The IRS has estimated that underreported retirement income added $4.2 billion to the tax gap in 2001. For 2008 and 2009, taxpayers filed approximately 21 million returns reporting $293 billion in income from IRAs, and approximately 52 million returns reporting $1 trillion in income from pensions.

In its audit, TIGTA found that taxpayers are receiving contradictory and confusing information on Forms 1099-R that they receive. Some of the confusion stems from Forms 1099-R that report a taxable amount, but also have the box checked indicating that the taxable amount could not be determined. TIGTA says the Form 1009-R instructions require some payers to complete the form this way.

TIGTA also reported that some taxpayers receive Forms 1099-R reporting gross distribution amounts but with the taxable amount left blank. Current IRS guidelines do not require the payer to always include the taxable amount on Form 1099-R when it cannot be determined.

Among the changes TIGTA recommended were:
  • Clarify the meaning of “Taxable amount not determined” in box 2b of Form 1099-R to reduce taxpayer confusion (the current Form 1099-R instructions for recipients state, if box 2b is “checked, the payer was unable to determine the taxable amount.”). According to TIGTA, the IRS should clearly communicate that the taxpayer is responsible for determining the taxable amount.
  • Include the dates of distributions and transfers on Form 1099-R and Form 5498, IRA Contribution Information, to enable the IRS to identify distributions not rolled over within the 60-day limit.
  • Establish procedures to transcribe additional lines from various tax forms (this section of the report is heavily redacted, but the legible part suggests converting the simplified method worksheet that taxpayers complete in determining the taxable and tax-free amount of their pension into a tax form that is required to be filed with the tax return).

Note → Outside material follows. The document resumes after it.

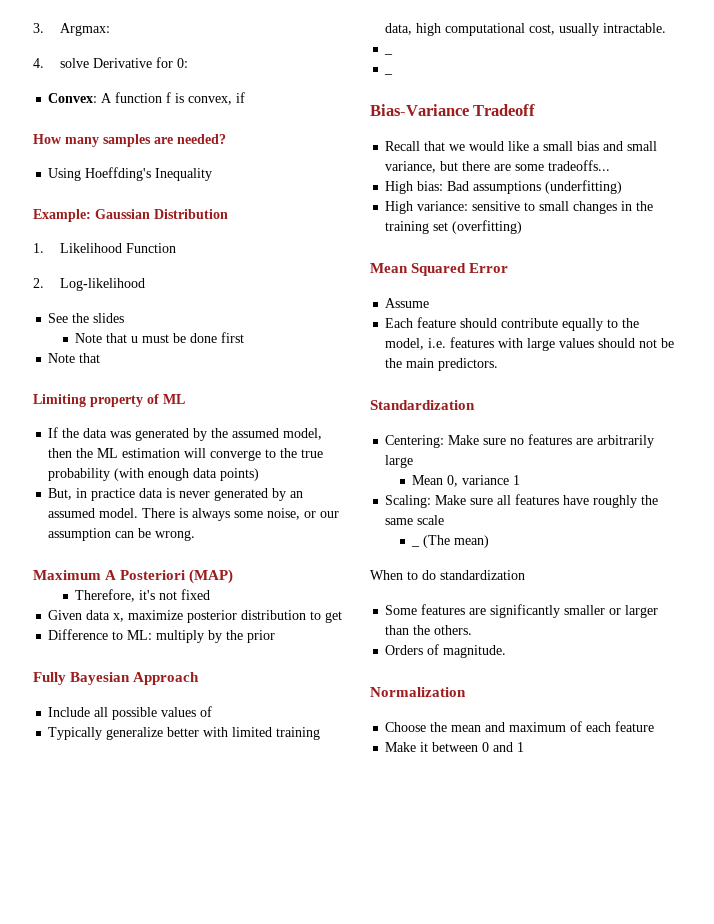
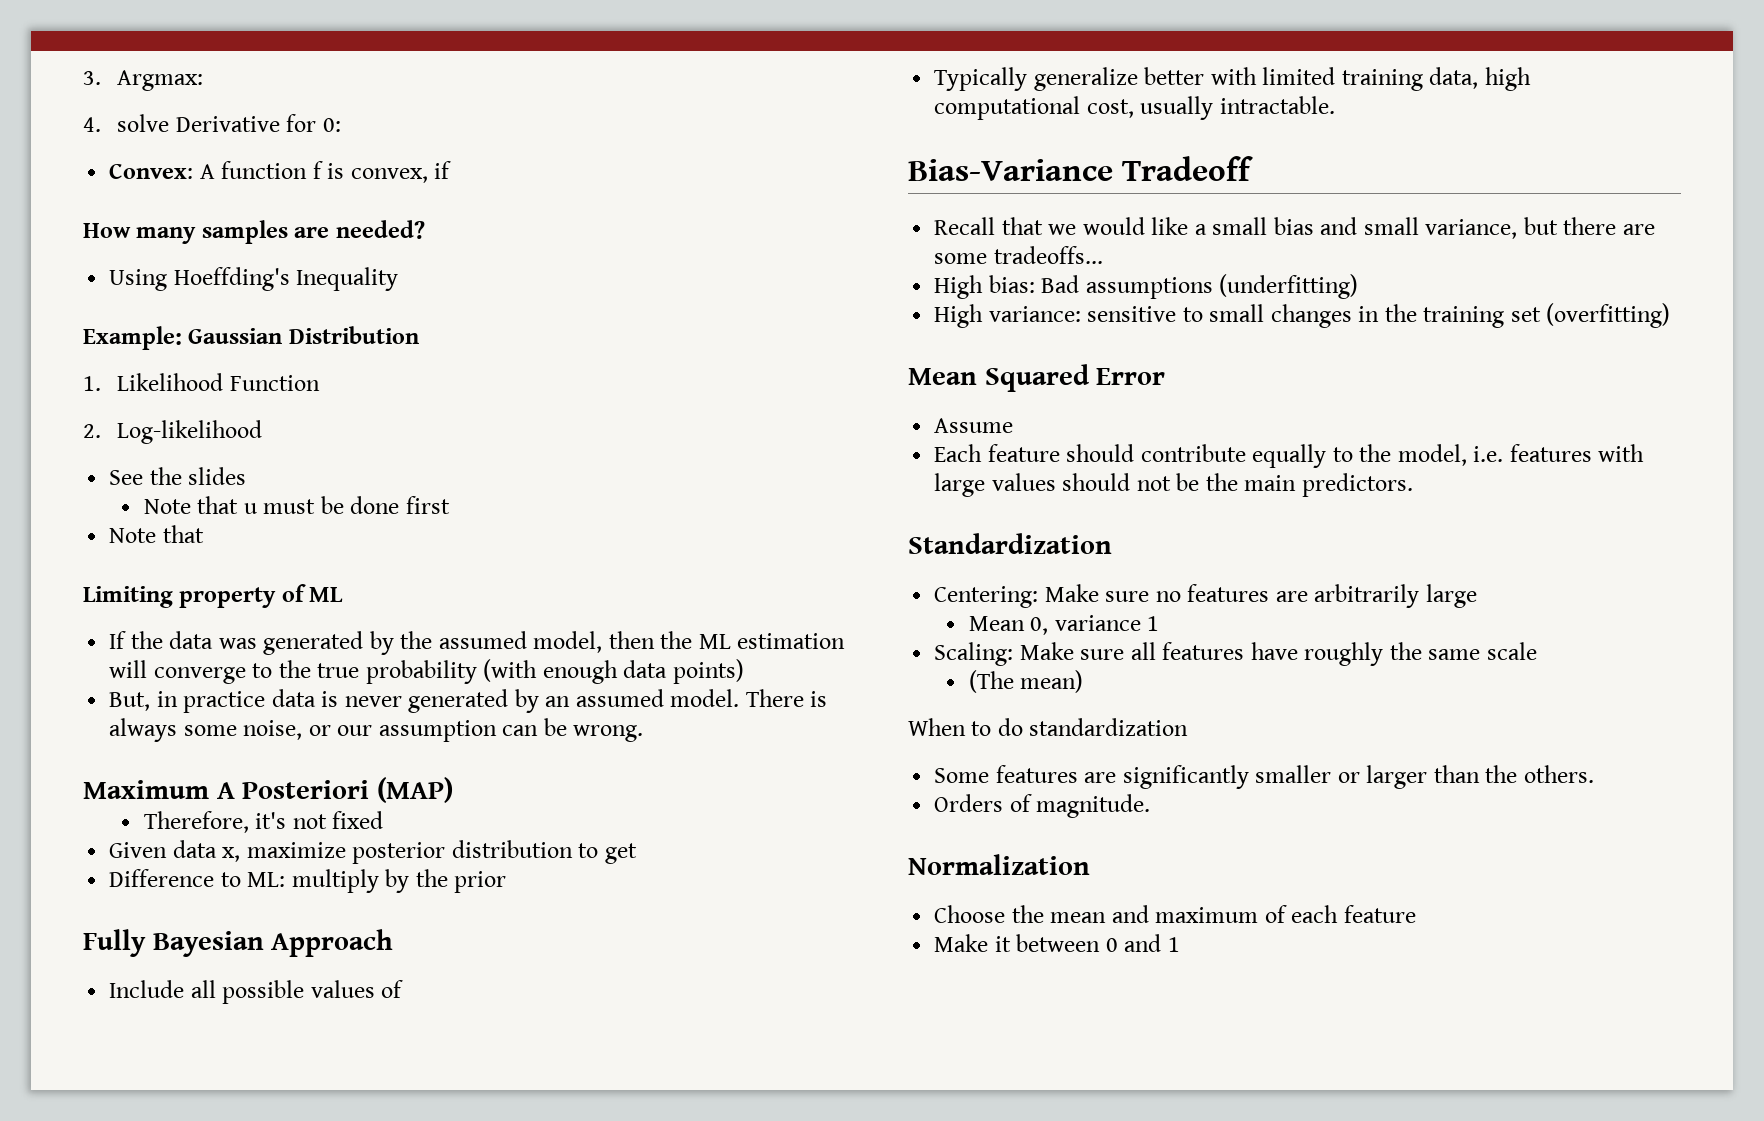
[384,53,394,55] [384,73,394,75] // _ // _ -> (1335, 105) none
[411,545,421,547] _ -> (1537, 651) none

The IRS responded to these suggestions by agreeing to clarify the box 2b, taxable amount not determined, instructions. However, the IRS did not agree that including the dates of distributions and transfers would increase compliance. It agreed to study whether requiring taxpayers to file the worksheet and including any other forms in reporting would increase compliance without burdening taxpayers too much.